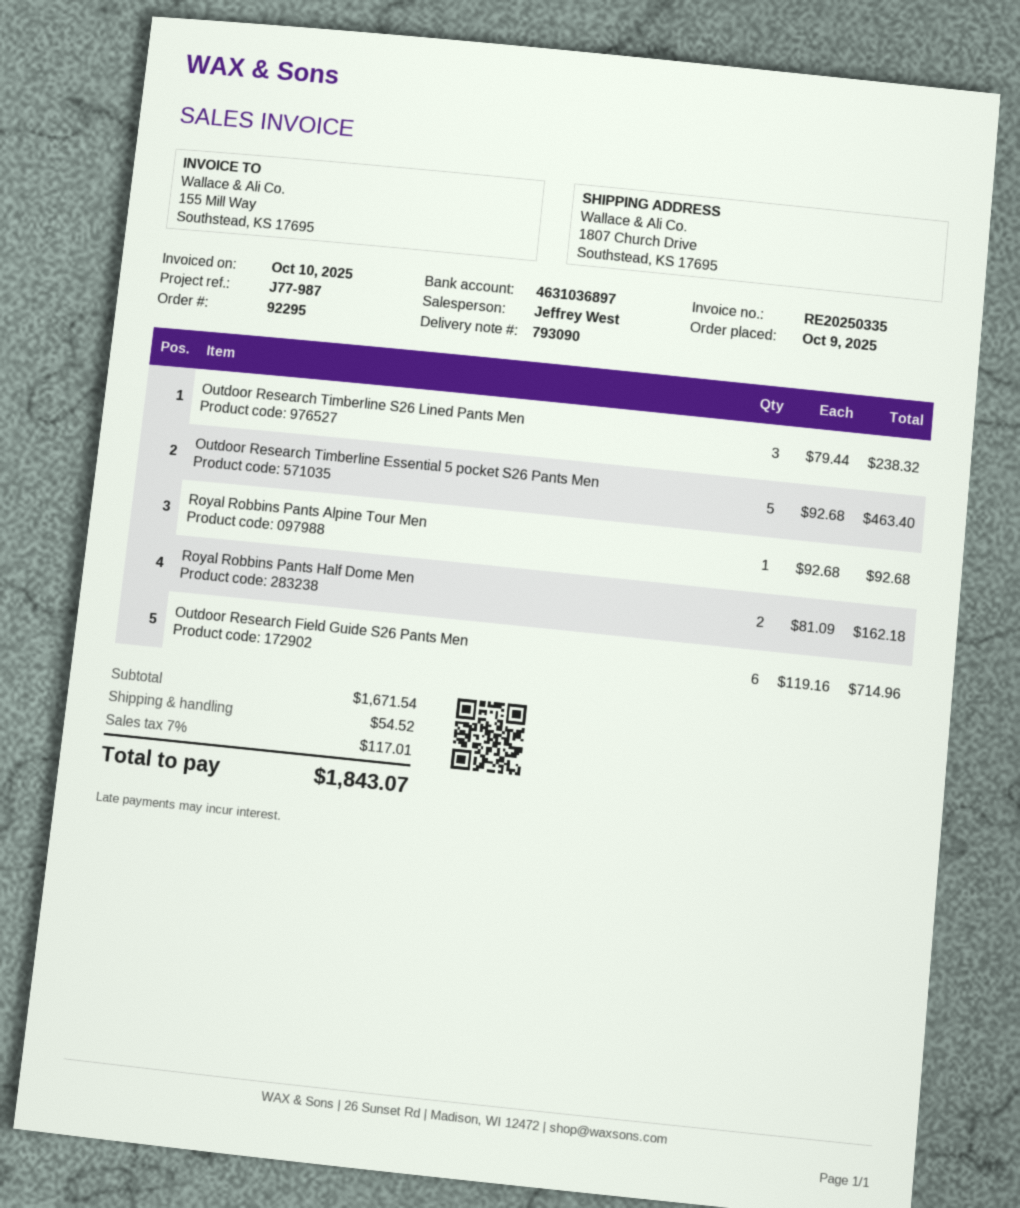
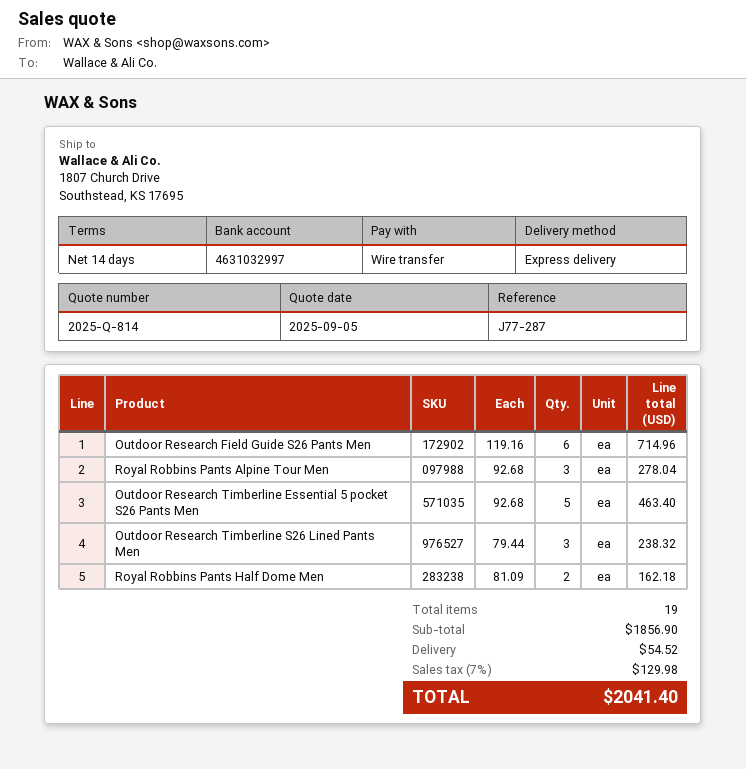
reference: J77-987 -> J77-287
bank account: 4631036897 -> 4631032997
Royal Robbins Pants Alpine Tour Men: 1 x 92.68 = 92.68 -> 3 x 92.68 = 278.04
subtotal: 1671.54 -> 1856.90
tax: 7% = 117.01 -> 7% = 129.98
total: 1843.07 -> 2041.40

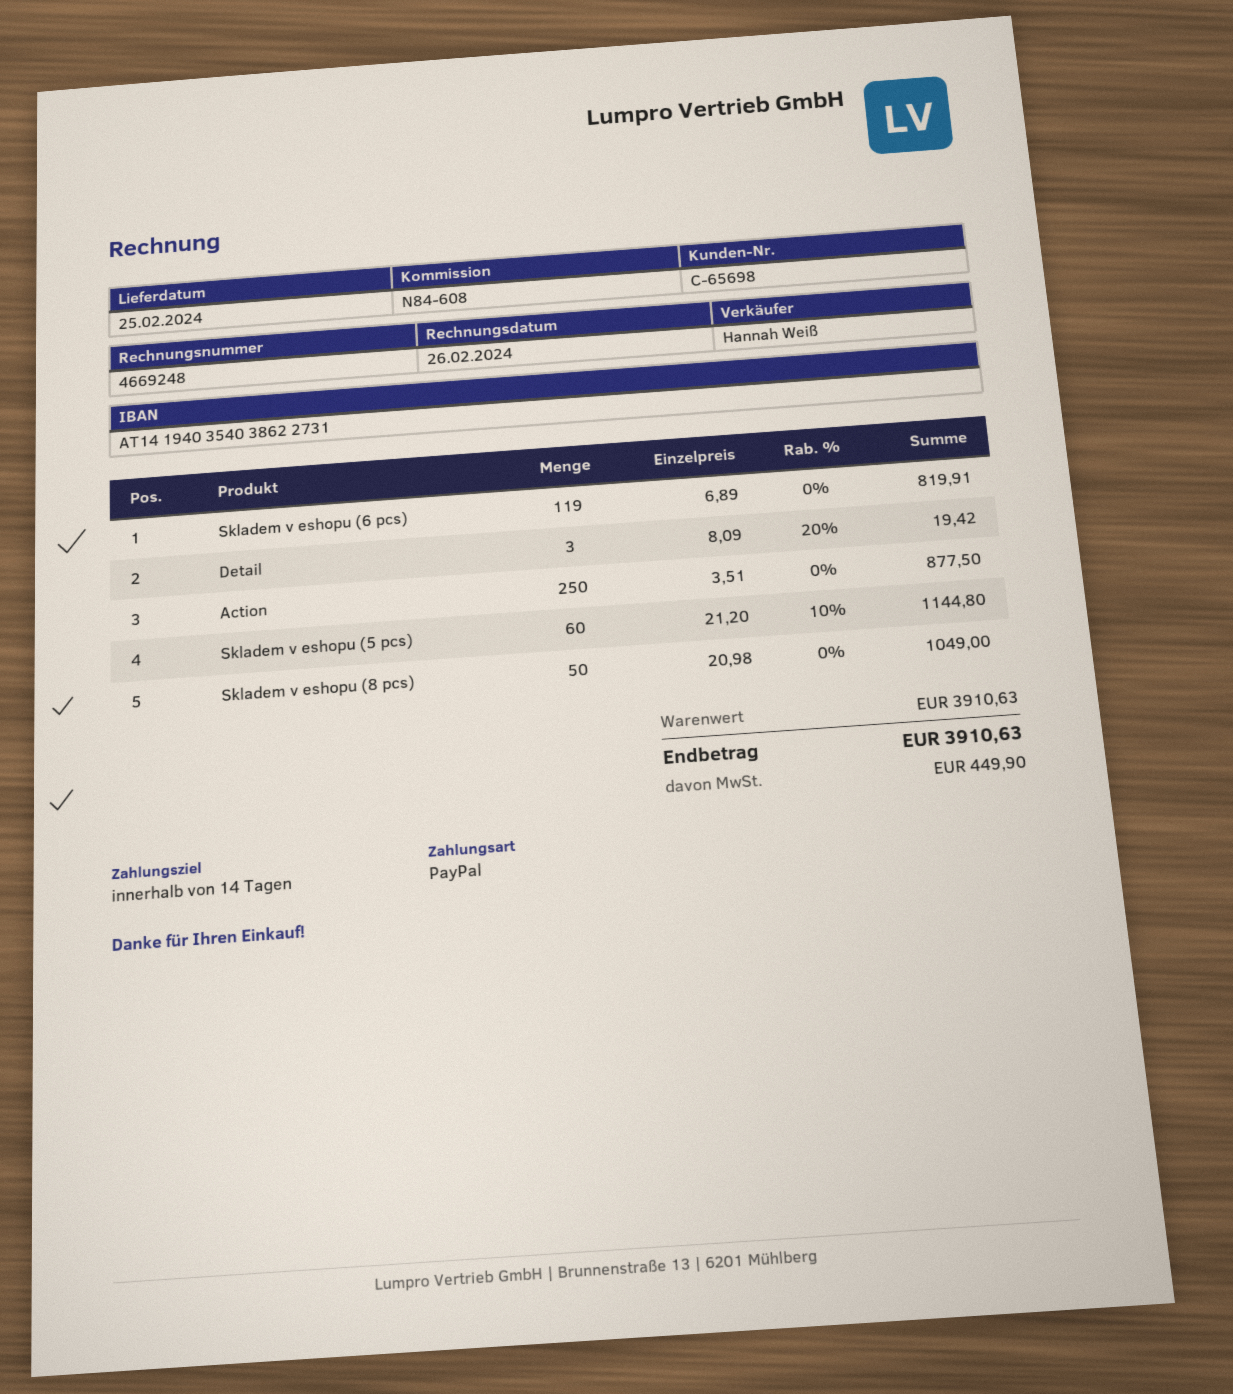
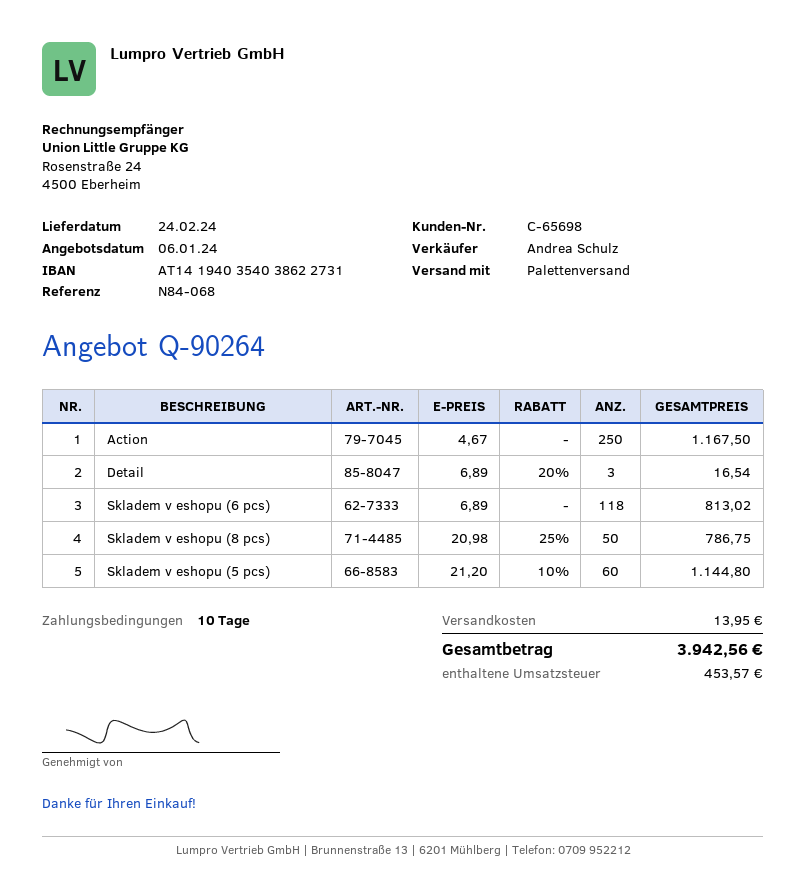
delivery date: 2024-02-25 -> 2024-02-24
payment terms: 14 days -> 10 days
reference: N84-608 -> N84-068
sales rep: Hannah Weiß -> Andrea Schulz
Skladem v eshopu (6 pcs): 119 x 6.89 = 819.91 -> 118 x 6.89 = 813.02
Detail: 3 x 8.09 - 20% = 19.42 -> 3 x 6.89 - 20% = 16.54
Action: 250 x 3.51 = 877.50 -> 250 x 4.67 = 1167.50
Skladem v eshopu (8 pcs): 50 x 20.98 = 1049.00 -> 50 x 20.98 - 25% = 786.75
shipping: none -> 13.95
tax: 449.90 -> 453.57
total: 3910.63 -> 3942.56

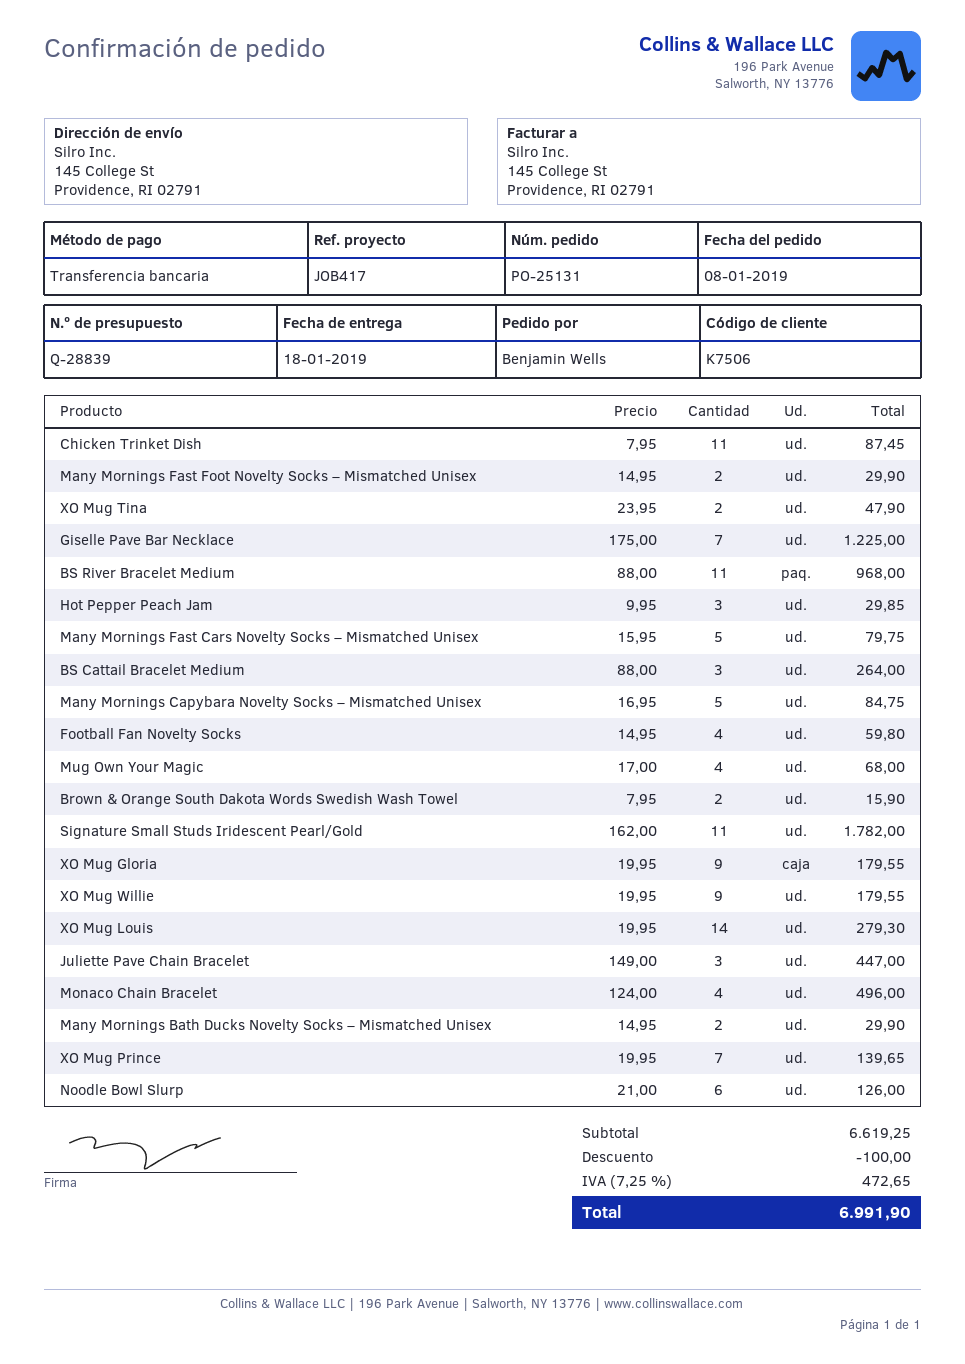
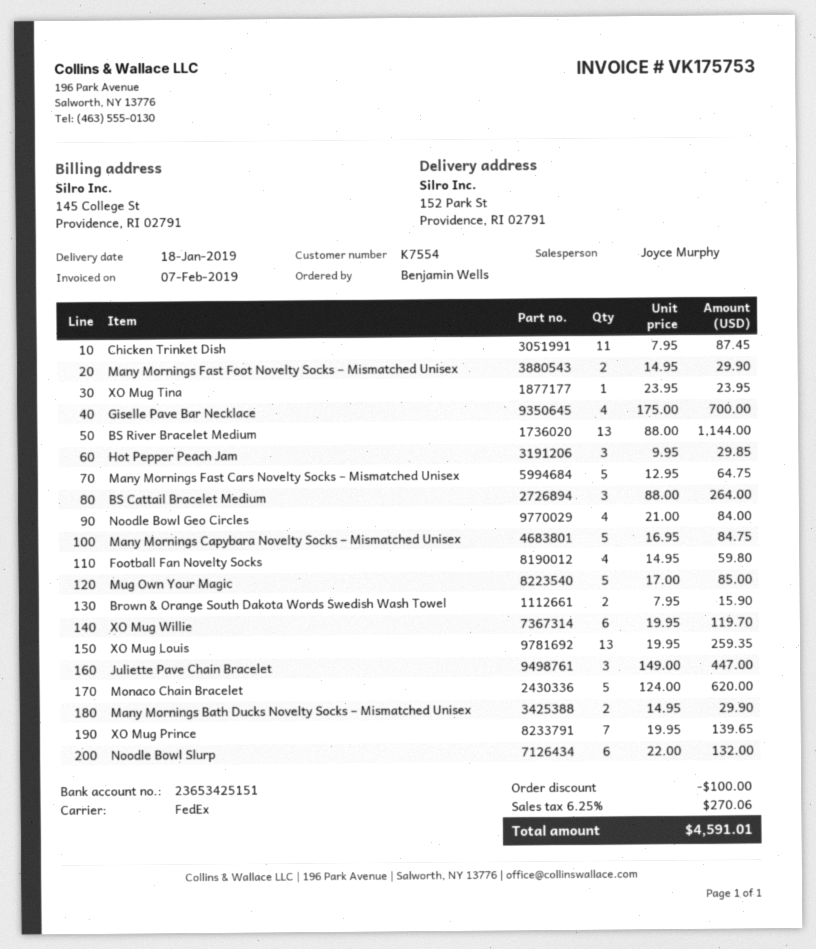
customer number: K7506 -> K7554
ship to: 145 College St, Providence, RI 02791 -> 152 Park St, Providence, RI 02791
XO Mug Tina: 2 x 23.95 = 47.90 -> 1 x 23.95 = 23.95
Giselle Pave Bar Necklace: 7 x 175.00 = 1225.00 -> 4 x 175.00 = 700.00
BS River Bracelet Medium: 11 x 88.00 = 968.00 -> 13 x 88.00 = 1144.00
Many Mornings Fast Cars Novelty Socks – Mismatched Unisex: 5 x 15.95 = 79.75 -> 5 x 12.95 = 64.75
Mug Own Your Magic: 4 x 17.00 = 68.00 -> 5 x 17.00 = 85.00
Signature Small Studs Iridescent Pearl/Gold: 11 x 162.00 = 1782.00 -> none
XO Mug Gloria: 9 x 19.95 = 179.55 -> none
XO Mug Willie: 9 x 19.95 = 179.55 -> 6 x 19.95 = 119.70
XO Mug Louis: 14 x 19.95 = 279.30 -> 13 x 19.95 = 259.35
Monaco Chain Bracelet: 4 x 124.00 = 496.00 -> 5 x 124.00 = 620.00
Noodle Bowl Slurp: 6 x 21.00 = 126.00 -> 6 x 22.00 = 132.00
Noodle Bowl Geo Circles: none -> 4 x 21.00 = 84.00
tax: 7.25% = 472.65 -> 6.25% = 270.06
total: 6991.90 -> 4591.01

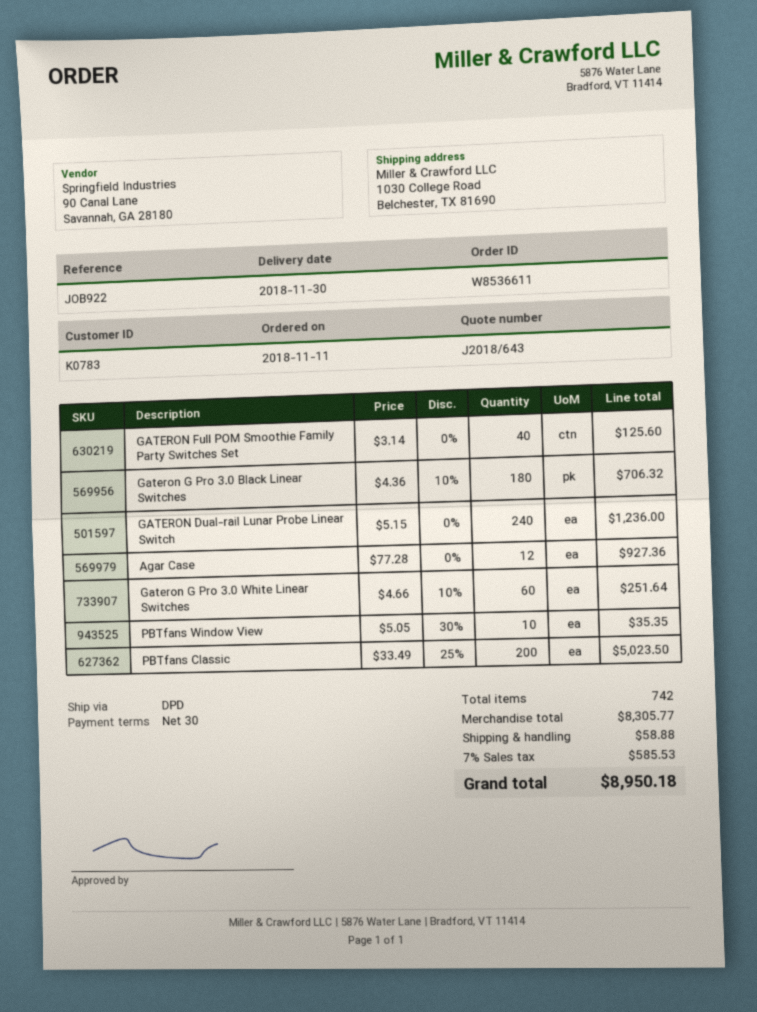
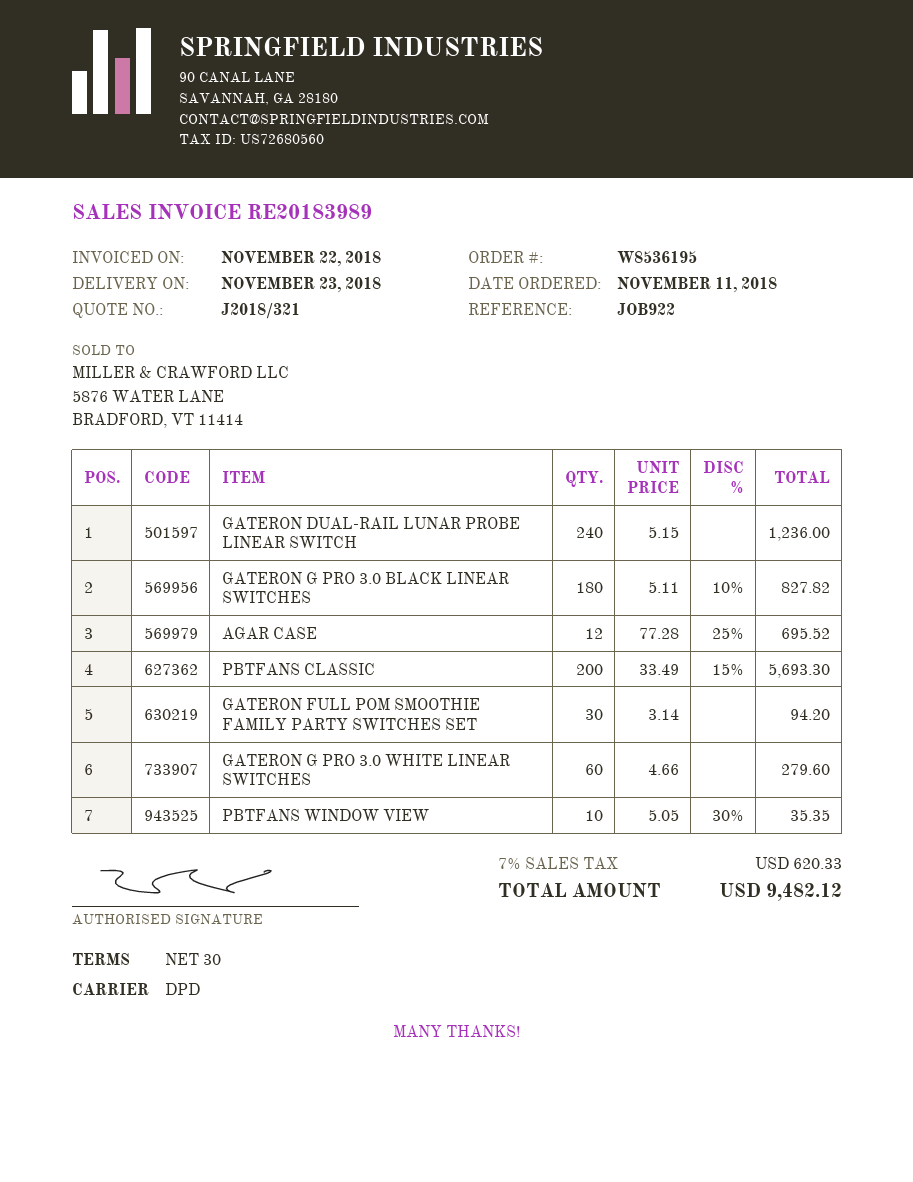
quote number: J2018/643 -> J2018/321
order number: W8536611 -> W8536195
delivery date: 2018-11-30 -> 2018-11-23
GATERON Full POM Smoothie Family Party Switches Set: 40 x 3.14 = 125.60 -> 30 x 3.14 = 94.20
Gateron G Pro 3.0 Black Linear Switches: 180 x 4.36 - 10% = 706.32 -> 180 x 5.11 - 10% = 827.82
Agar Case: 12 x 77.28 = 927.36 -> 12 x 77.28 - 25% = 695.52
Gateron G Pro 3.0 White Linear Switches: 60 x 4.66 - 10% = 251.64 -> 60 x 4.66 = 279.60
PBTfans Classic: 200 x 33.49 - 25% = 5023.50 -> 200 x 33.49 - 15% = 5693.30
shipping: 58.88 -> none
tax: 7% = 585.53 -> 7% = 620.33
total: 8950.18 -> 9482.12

#### To do:
Repeat all of the entries word for word, but omit the pictures.

#### Written solution:
reference: J77-987 -> J77-287
bank account: 4631036897 -> 4631032997
Royal Robbins Pants Alpine Tour Men: 1 x 92.68 = 92.68 -> 3 x 92.68 = 278.04
subtotal: 1671.54 -> 1856.90
tax: 7% = 117.01 -> 7% = 129.98
total: 1843.07 -> 2041.40

delivery date: 2024-02-25 -> 2024-02-24
payment terms: 14 days -> 10 days
reference: N84-608 -> N84-068
sales rep: Hannah Weiß -> Andrea Schulz
Skladem v eshopu (6 pcs): 119 x 6.89 = 819.91 -> 118 x 6.89 = 813.02
Detail: 3 x 8.09 - 20% = 19.42 -> 3 x 6.89 - 20% = 16.54
Action: 250 x 3.51 = 877.50 -> 250 x 4.67 = 1167.50
Skladem v eshopu (8 pcs): 50 x 20.98 = 1049.00 -> 50 x 20.98 - 25% = 786.75
shipping: none -> 13.95
tax: 449.90 -> 453.57
total: 3910.63 -> 3942.56

customer number: K7506 -> K7554
ship to: 145 College St, Providence, RI 02791 -> 152 Park St, Providence, RI 02791
XO Mug Tina: 2 x 23.95 = 47.90 -> 1 x 23.95 = 23.95
Giselle Pave Bar Necklace: 7 x 175.00 = 1225.00 -> 4 x 175.00 = 700.00
BS River Bracelet Medium: 11 x 88.00 = 968.00 -> 13 x 88.00 = 1144.00
Many Mornings Fast Cars Novelty Socks – Mismatched Unisex: 5 x 15.95 = 79.75 -> 5 x 12.95 = 64.75
Mug Own Your Magic: 4 x 17.00 = 68.00 -> 5 x 17.00 = 85.00
Signature Small Studs Iridescent Pearl/Gold: 11 x 162.00 = 1782.00 -> none
XO Mug Gloria: 9 x 19.95 = 179.55 -> none
XO Mug Willie: 9 x 19.95 = 179.55 -> 6 x 19.95 = 119.70
XO Mug Louis: 14 x 19.95 = 279.30 -> 13 x 19.95 = 259.35
Monaco Chain Bracelet: 4 x 124.00 = 496.00 -> 5 x 124.00 = 620.00
Noodle Bowl Slurp: 6 x 21.00 = 126.00 -> 6 x 22.00 = 132.00
Noodle Bowl Geo Circles: none -> 4 x 21.00 = 84.00
tax: 7.25% = 472.65 -> 6.25% = 270.06
total: 6991.90 -> 4591.01

quote number: J2018/643 -> J2018/321
order number: W8536611 -> W8536195
delivery date: 2018-11-30 -> 2018-11-23
GATERON Full POM Smoothie Family Party Switches Set: 40 x 3.14 = 125.60 -> 30 x 3.14 = 94.20
Gateron G Pro 3.0 Black Linear Switches: 180 x 4.36 - 10% = 706.32 -> 180 x 5.11 - 10% = 827.82
Agar Case: 12 x 77.28 = 927.36 -> 12 x 77.28 - 25% = 695.52
Gateron G Pro 3.0 White Linear Switches: 60 x 4.66 - 10% = 251.64 -> 60 x 4.66 = 279.60
PBTfans Classic: 200 x 33.49 - 25% = 5023.50 -> 200 x 33.49 - 15% = 5693.30
shipping: 58.88 -> none
tax: 7% = 585.53 -> 7% = 620.33
total: 8950.18 -> 9482.12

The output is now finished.